9 2. Die von den Klägern vorgebrachten Aufklärungsrügen (§ 76 FGO) genügen bereits nicht den Anforderungen des § 120 Abs. 3 Nr. 2 Buchst. b FGO. Danach muss in Fällen, in denen die Revision auf die Verletzung von Verfahrensvorschriften gestützt wird, die Revisionsbegründung die Tatsachen bezeichnen, die einen entsprechenden Verfahrensmangel ergeben.
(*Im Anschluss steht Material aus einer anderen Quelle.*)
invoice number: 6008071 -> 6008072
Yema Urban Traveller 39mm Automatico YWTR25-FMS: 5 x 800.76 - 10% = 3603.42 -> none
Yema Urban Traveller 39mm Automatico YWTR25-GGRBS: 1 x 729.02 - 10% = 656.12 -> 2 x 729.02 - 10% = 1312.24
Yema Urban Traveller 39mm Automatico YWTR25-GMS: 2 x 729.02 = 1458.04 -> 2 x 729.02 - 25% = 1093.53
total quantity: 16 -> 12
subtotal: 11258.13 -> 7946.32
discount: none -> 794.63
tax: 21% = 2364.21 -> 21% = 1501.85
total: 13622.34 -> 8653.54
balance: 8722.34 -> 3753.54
Eine schlüssige Aufklärungsrüge erfordert die genaue Bezeichnung der ermittlungsbedürftigen Tatsachen (präzise Angabe der Beweisthemen) sowie die substantiierte Darlegung, inwiefern das Urteil des FG —ausgehend von der materiell-rechtlichen Auffassung des Gerichts— auf der unterlassenen Beweisaufnahme beruhen könne und was das voraussichtliche Ergebnis der Beweisaufnahme gewesen wäre (vgl. z.B. BFH-Beschlüsse vom X B 174/01, BFH/NV 2002, 1486; vom V B 205/02, BFH/NV 2004, 964).
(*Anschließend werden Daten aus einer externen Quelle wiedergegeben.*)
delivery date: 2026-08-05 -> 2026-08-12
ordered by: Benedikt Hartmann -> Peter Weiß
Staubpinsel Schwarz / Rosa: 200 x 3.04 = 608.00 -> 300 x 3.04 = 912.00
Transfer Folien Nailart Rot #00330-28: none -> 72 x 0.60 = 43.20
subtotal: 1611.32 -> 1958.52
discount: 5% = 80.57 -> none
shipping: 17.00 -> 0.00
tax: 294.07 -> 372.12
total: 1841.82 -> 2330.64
10 Diesen Anforderungen genügen die Einlassungen der Kläger nicht. Die Kläger haben sich allein darauf berufen, das FG habe es zu Unrecht unterlassen, aufzuklären, ob vor der Sanierung des Dachgeschosses dort bereits eine Wohnung vorhanden gewesen sei bzw. ob Bauarbeiten durchgeführt worden seien, die dem Gebäude den Charakter eines Einfamilienhauses in Form eines Altbaus genommen hätten. Sie haben damit keine hinreichenden Angaben zu den vom FG konkret zu ermittelnden Tatsachen sowie dem voraussichtlichen Ergebnis der Beweisaufnahme gemacht, obwohl sie selbst geltend machen, bereits vor dem Umbau in dem betroffenen Objekt gewohnt zu haben. Insofern wäre es Aufgabe der Kläger gewesen, vom FG zu ermittelnde Tatsachen (insbesondere zum Zustand des Objekts vor und nach dem Umbau sowie zum Umfang der Baumaßnahmen) sowie das voraussichtliche Ergebnis der Beweiserhebung im Einzelnen darzulegen.
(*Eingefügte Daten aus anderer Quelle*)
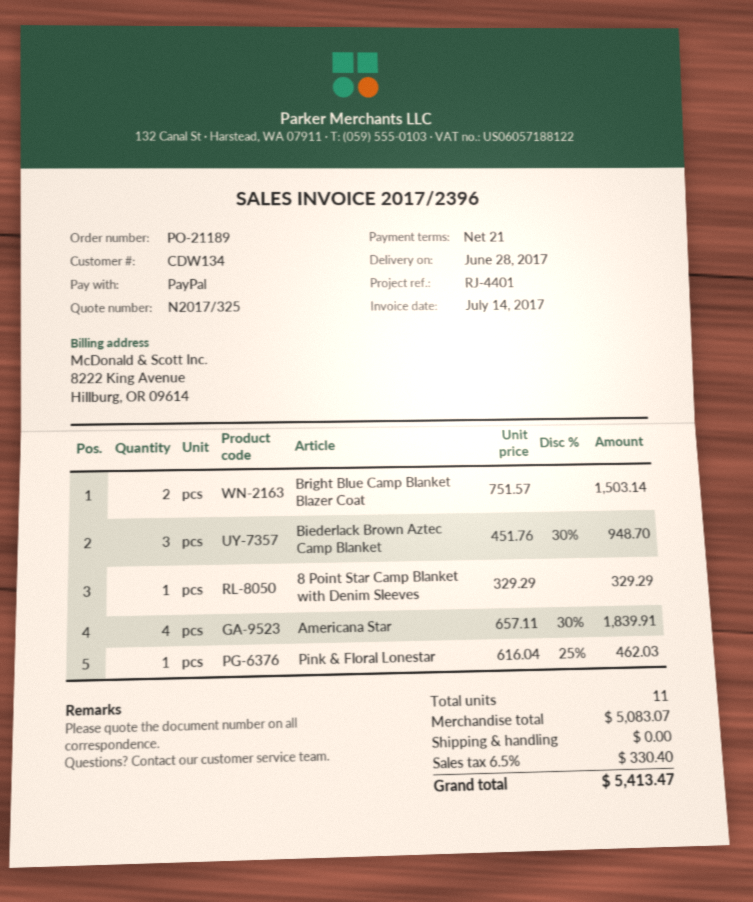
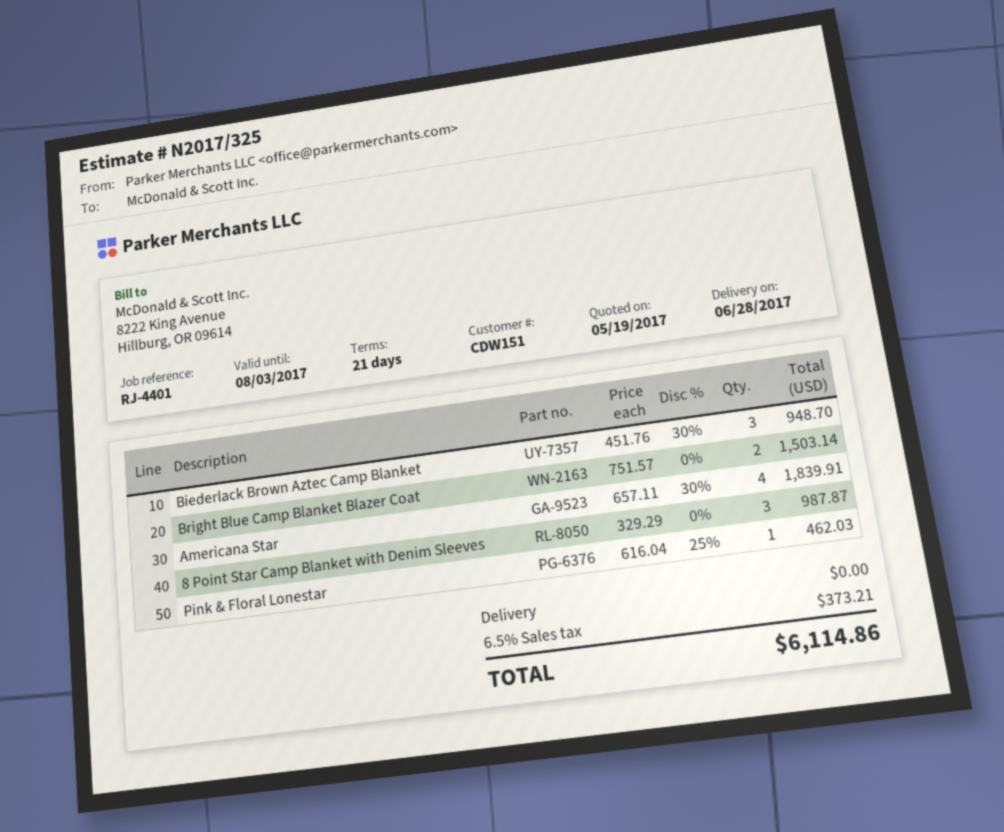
customer number: CDW134 -> CDW151
8 Point Star Camp Blanket with Denim Sleeves: 1 x 329.29 = 329.29 -> 3 x 329.29 = 987.87
tax: 6.5% = 330.40 -> 6.5% = 373.21
total: 5413.47 -> 6114.86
11 3. Soweit das FG auf den Vortrag der Kläger, die Wohnung im Dachgeschoss sei wegen der Nutzung des Erdgeschosses als Kindertagesstätte nicht isoliert vermietbar gewesen, nicht eingegangen ist, liegt keine Verletzung des rechtlichen Gehörs vor. Das FG bräuchte nämlich nicht auf diesen Vortrag einzugehen, weil er ersichtlich nicht zu einer anderen Entscheidung führen konnte. Nach § 9 Abs. 2 Satz 1 des Bewertungsgesetzes in der im Streitjahr maßgeblichen Fassung (BewG) wird der gemeine Wert durch den Preis bestimmt, der im gewöhnlichen Geschäftsverkehr nach der Beschaffenheit des Wirtschaftsguts bei einer Veräußerung zu erzielen wäre. Dabei sind nach dem Satz 2 der Vorschrift zwar alle Umstände zu berücksichtigen, die den Preis beeinflussen. Ungewöhnliche oder persönliche Verhältnisse sind allerdings nach § 9 Abs. 2 Satz 3 BewG gerade nicht zu berücksichtigen. Dem Einheitswert als einem typisierten gemeinen Wert wohnt insofern die Eigenschaft eines objektiven Werts inne, der unter Außerachtlassen persönlicher Verhältnisse zu ermitteln ist (vgl. , BFH/NV 2008, 962). Ungewöhnliche und persönliche Umstände sind dabei solche, mit denen der Verkehr bei Abschätzung des Werts eines Wirtschaftsguts nicht zu rechnen pflegt und die lediglich in einem Einzelfall ausnahmsweise die Preisbildung beeinflusst haben; persönliche Verhältnisse weisen darüber hinaus die Besonderheit auf, dass sie in der Person des Käufers oder Verkäufers liegen (vgl. , BFH/NV 2007, 1277, und in BFH/NV 2008, 962). Die Nutzung des Erdgeschosses des streitbefangenen Grundstücks zum Betrieb einer Kindertagesstätte beruht in diesem Sinne auf einer persönlichen Entscheidung der Kläger, denen es ohne weiteres auch freigestanden hätte, das Erdgeschoss anderweitig zu nutzen.